**Task**
Only the lines holding the word "size" are wanted; copy each of them from the listing.

'''

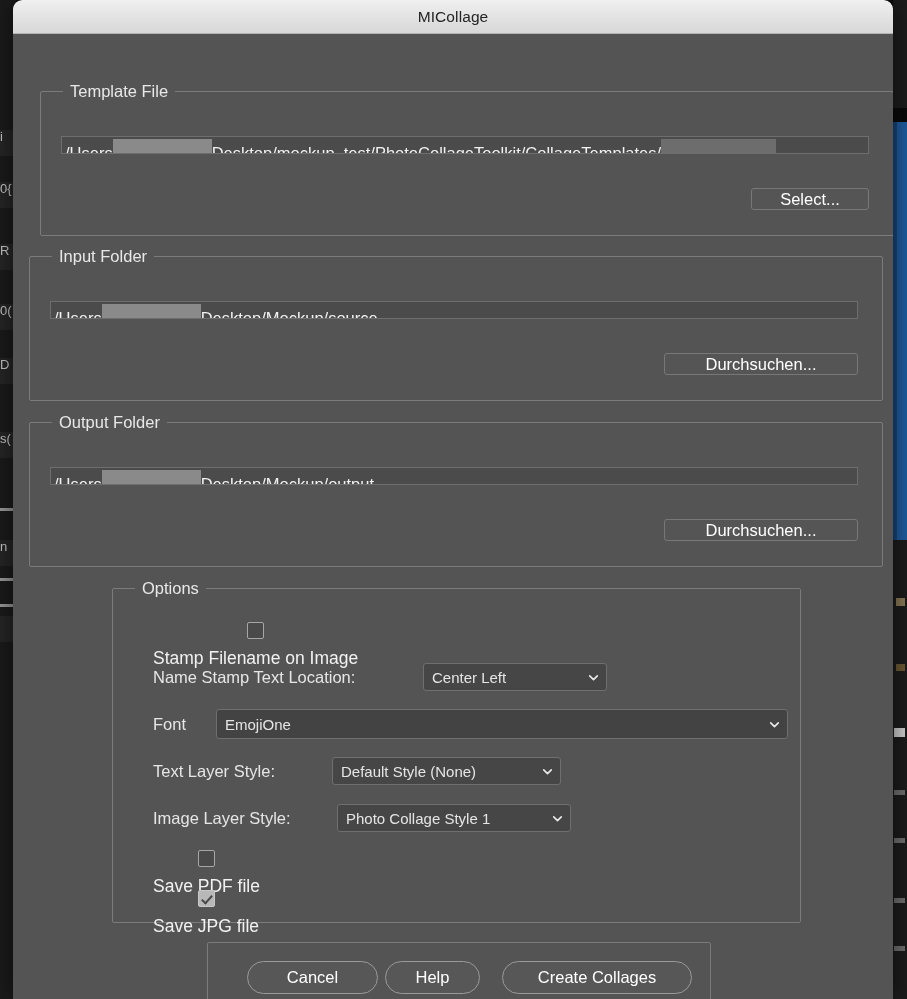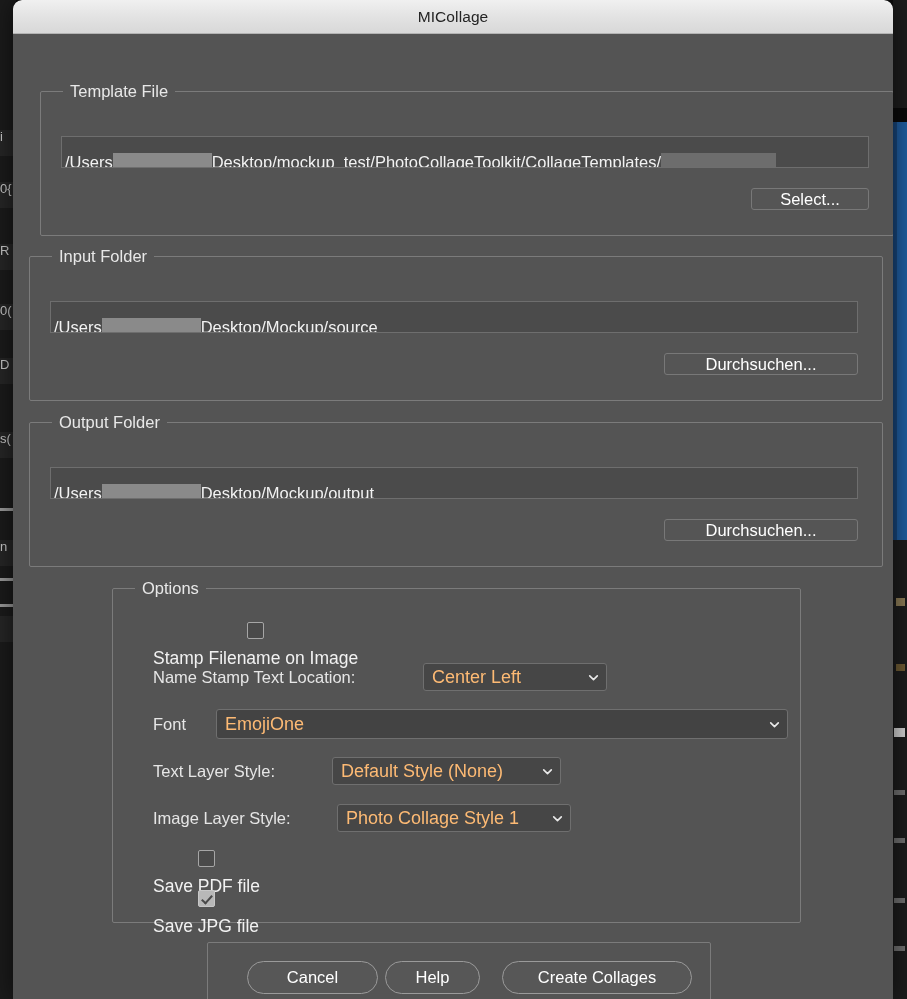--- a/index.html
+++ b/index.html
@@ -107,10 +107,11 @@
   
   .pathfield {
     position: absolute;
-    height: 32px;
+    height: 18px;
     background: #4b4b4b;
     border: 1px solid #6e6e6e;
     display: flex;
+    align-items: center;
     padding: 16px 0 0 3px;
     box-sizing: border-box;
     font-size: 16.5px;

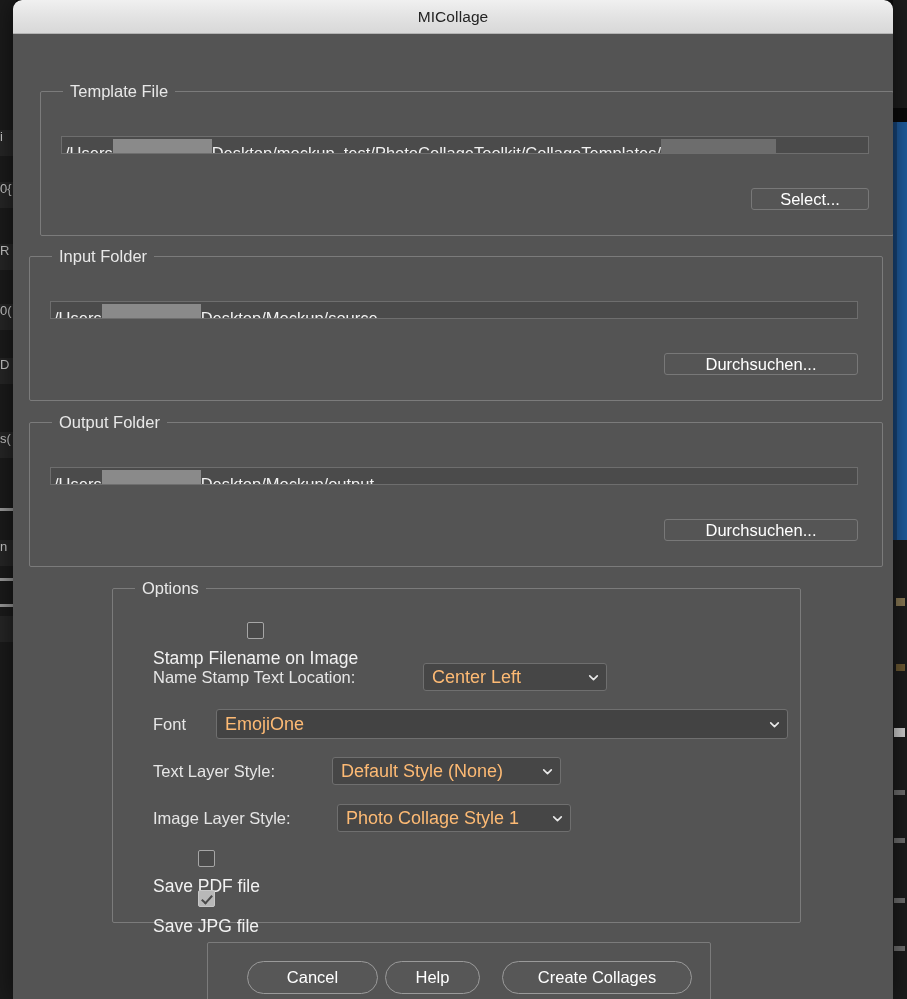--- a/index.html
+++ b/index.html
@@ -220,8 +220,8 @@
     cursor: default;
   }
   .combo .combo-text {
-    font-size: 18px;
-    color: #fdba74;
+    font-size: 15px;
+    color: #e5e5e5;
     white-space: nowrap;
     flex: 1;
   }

'''

**Result of this exercise**
     font-size: 16.5px;
-    font-size: 18px;
+    font-size: 15px;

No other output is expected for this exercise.